Mrs Whitstable said that Martin told her that my parents had been killed abroad and I’d seen it happen and I was traumatised and please don’t mention it and that he was my Uncle on my Mother’s side. Mrs Barton said that he told her that I was very ill and had only a few years to live and I was in the country for my health and please don’t mention it to the boy because he’s very fragile. Mrs Hoover said that he told her that I was the heir to some great dynasty and I had to hide away until I was eighteen and could claim my inheritance and please don’t mention it or the child might be assassinated.

He told other stories to other people in the village. None of them contradicted any of the others but if they were all put together the pieces added up to an impossibly fraught whole. He kept it all in his head, what he told who, and always remebered everything. He was, or is, a very clever and a very funny man. He swore them all to secrecy and he got a lot of pleasure imagining them “revealing and withholding their stupid snippets, playing a gossipy game of cards with an absurd deck.” I can remember or imagine him saying that. It’s getting harder to remember definitively. I miss him and I’m sure I always will.

They tried so hard to make me hate him that in the end I pretended I did to make them leave me alone. They asked so many questions and it took me a ling time to figure out what they wanted me to say.

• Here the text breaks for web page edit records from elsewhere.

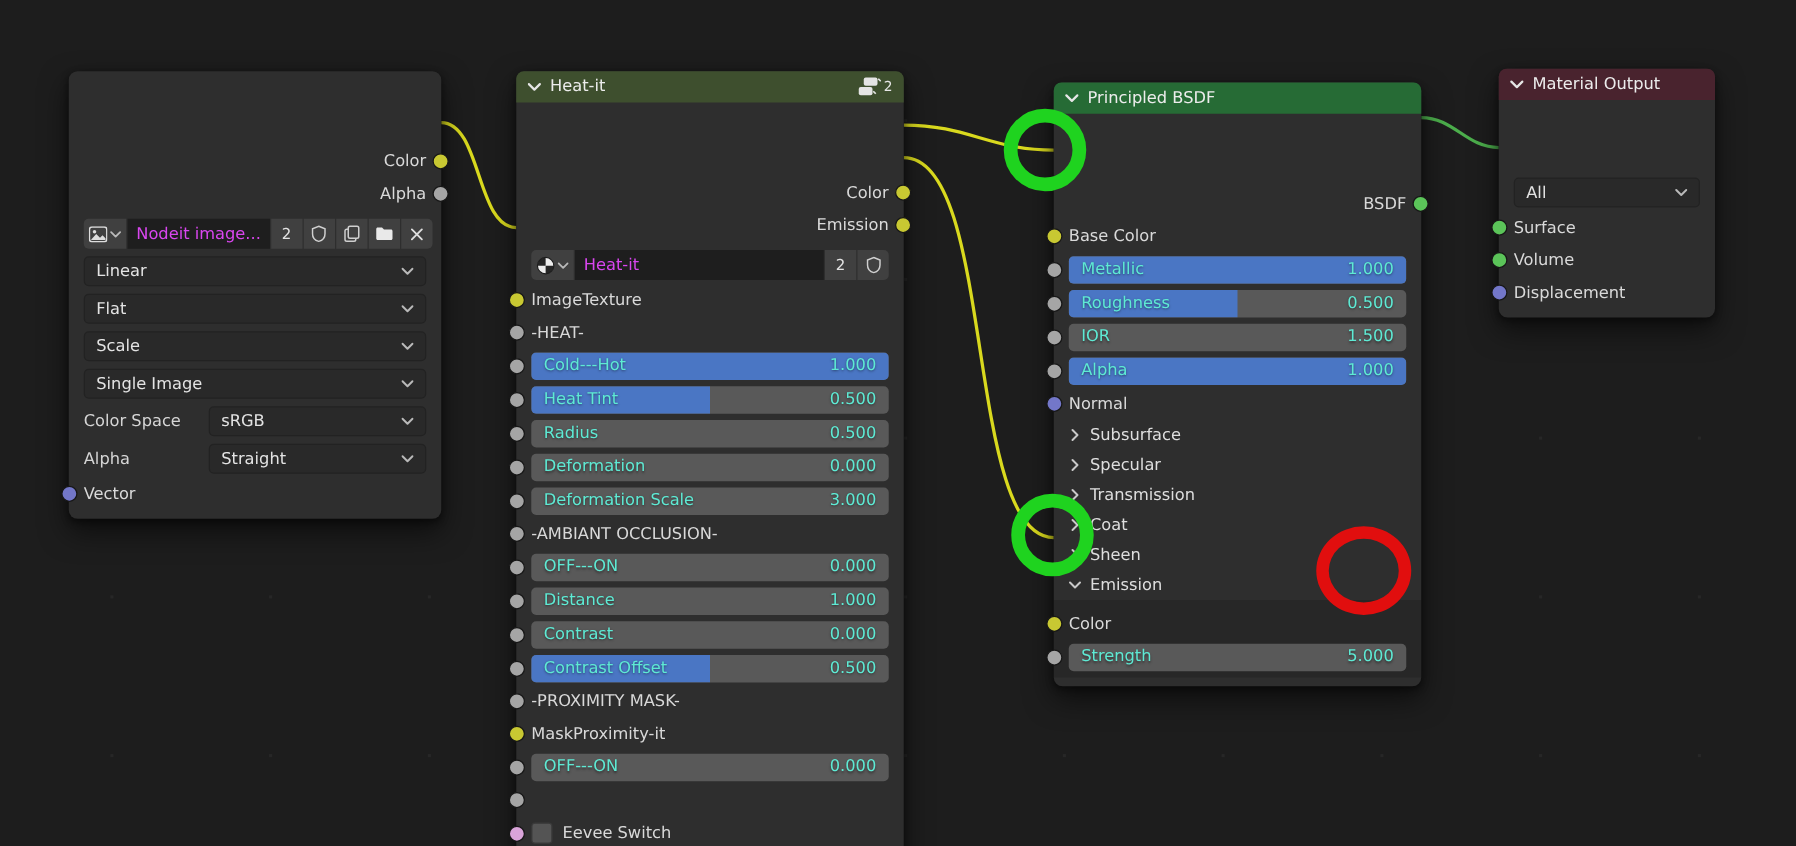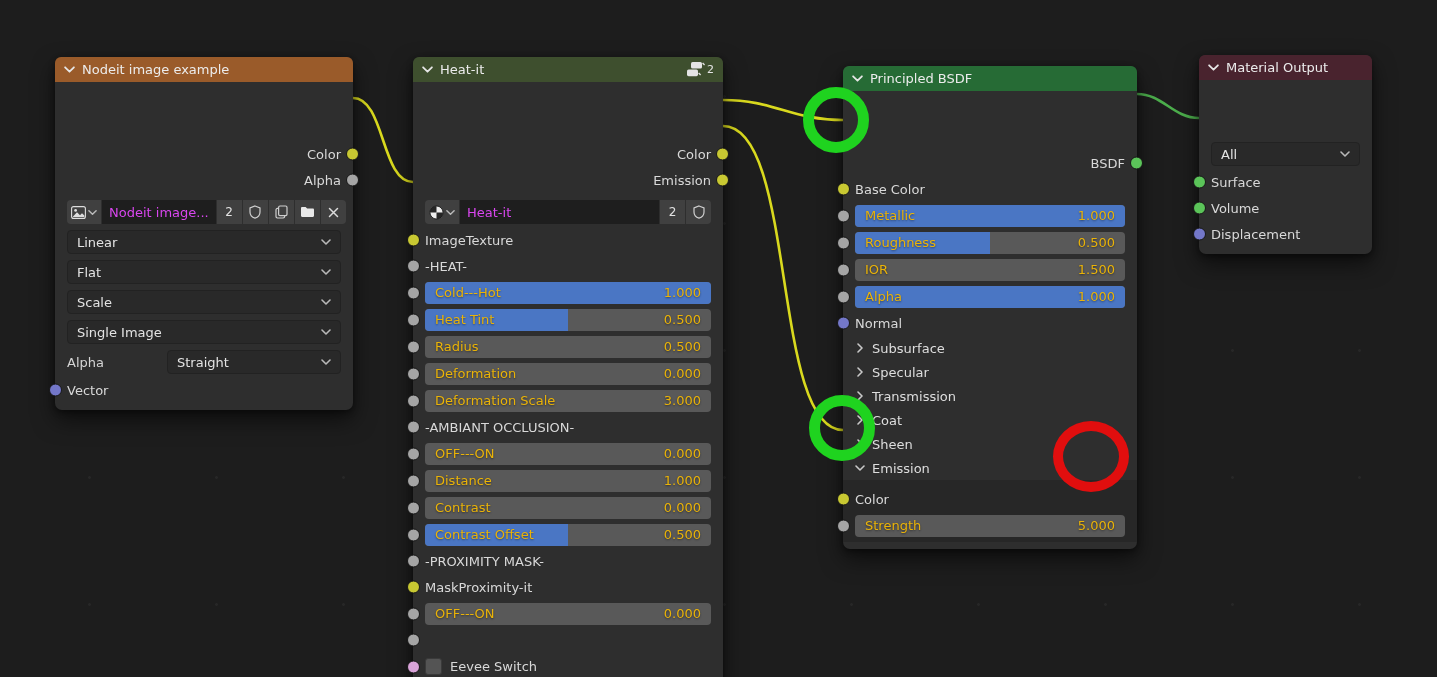"Nodeit image example" div.node-header { html: <div> <span> <svg> <polyline></polyline> </svg> </span> <span>Nodeit image example</span> </div> -> none }
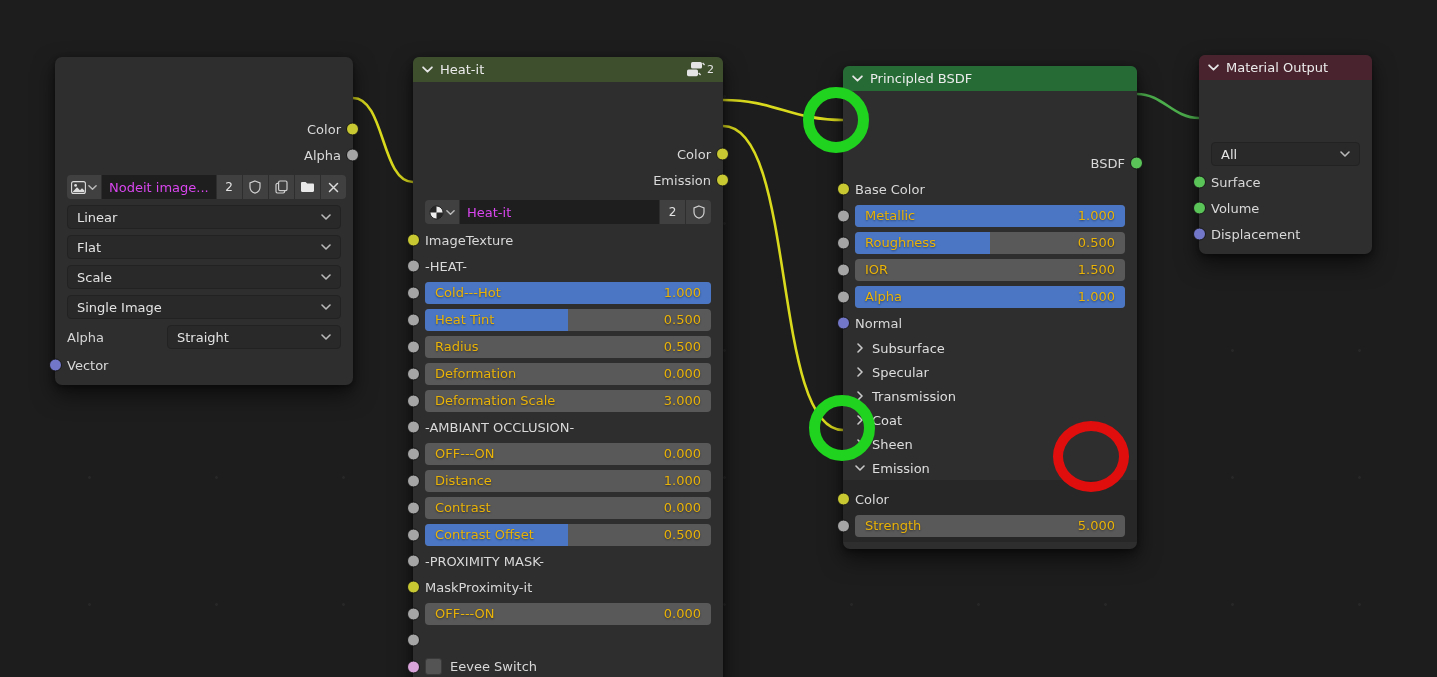"Metallic" .slider .lab,.slider .val { color: #eab308 -> #5eead4 }
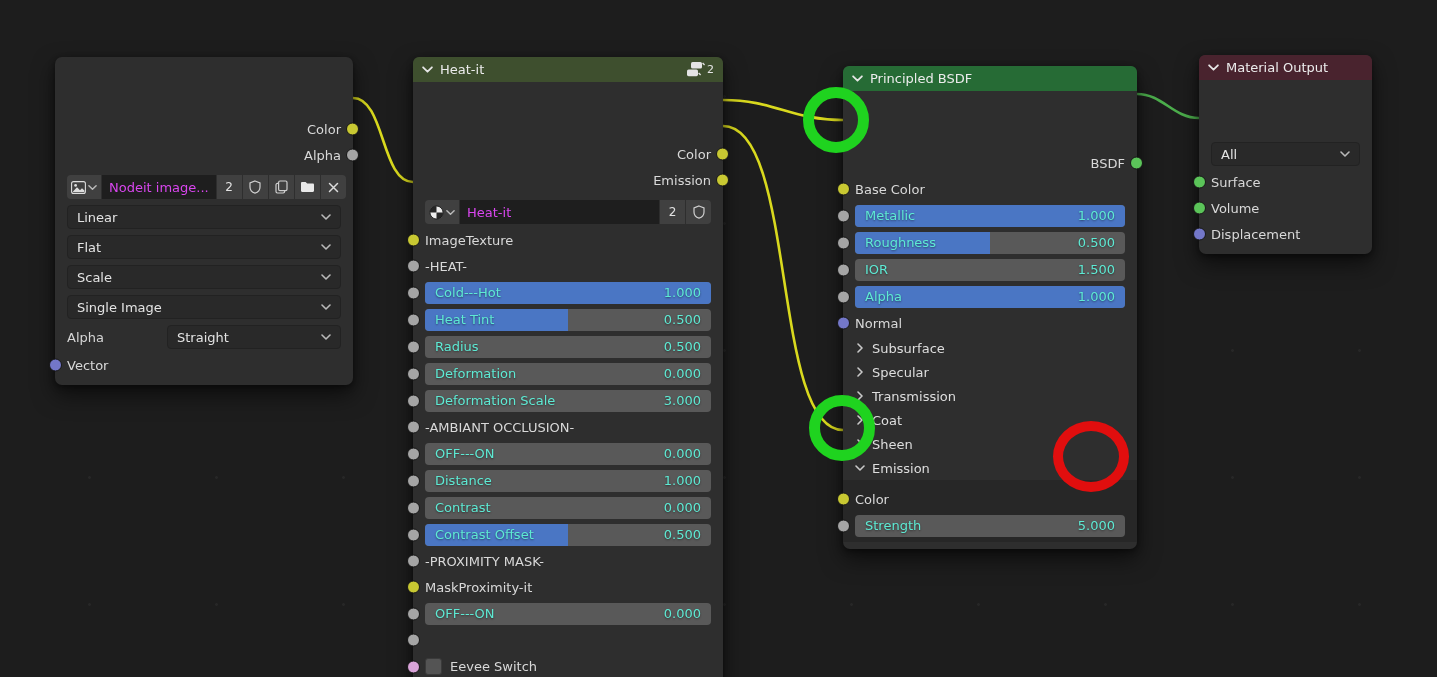"Color Space" div.row { html: none -> <div> <span>Color Space</span> <div> <span>sRGB</span> <span> <svg> <polyline></polyline> </svg> </span> </div> </div> }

They told me that it wasn’t the first time for Martin but I didn’t really feel less of him because of that. We had a relationship. Of course he had more power than me, but he was responsible, caring, entertaining, inspiring and wise. of course you can say that he manipulated me, but that’s normal isn’t it? I look around and I don’t see any relationships, emotional, social, spiritual, financial, and so on, that rely for their day-to-day functioning on equality and honesty. That’s not what love or faith is about. I loved him very much and he did nothing to abuse that love.

People become hysterical when I say this kind of stuff, that’s why I learnt not to talk like this, I didn’t want the trouble. You can tell people that Mr Jones hits his children and they couldn’t care less. You can tell them that their shoes are made by children that are slaves and they frown for a moment and forget about it. But you tell them about Martin and me and they go insane, they want to drag Martin out and shoot him, hang, draw and quarter him and put me in a nuthouse. They want blood on their hands.
Young children are sexy, they are discovering their bodies and they have no inhibitions. it’s a time for play, for innocent fun, for silliness. When they grow up it feels more serious but for me, as a young child, it was just like lots of lovely tickling games.

Of course I’m very sorry that my parents and my Grandpa were so upset for such a long time. And I wish, in a way, that I had tried to contact them or escape. I especially wish that I hadn’t told them that I hadn’t thought about them much at all. I was trying to make them feel better but, of course, the moment I spoke the words I realised that I should unsay them and never mention it again. Everyone said I was brainwashed and I quickly agreed and, although both Mum and Dad knew that I wasn’t, we left it at that.

I’m fifty-three now. My Mum died last month and Dad disappeared when I was twelve. I had a feeling he was going to be at the funeral, but I was wrong. It’s time for me to tell the truth. I’m a 53 year-old, well adjusted, credit card-carrying member of the Capitalist Party. I can’t change what happened and I don’t regret what happened (although I do regret that it made Grandpa so miserable). I understand that what Martin and I had is unworkable in today’s society but I will never betray it or belittle it. I, myself, am not attracted to children.

In fact I’m not sure if I’m a sexual being at all.

Perhaps during that precious time with Martin, the reserves of sexual desire within me were all used up.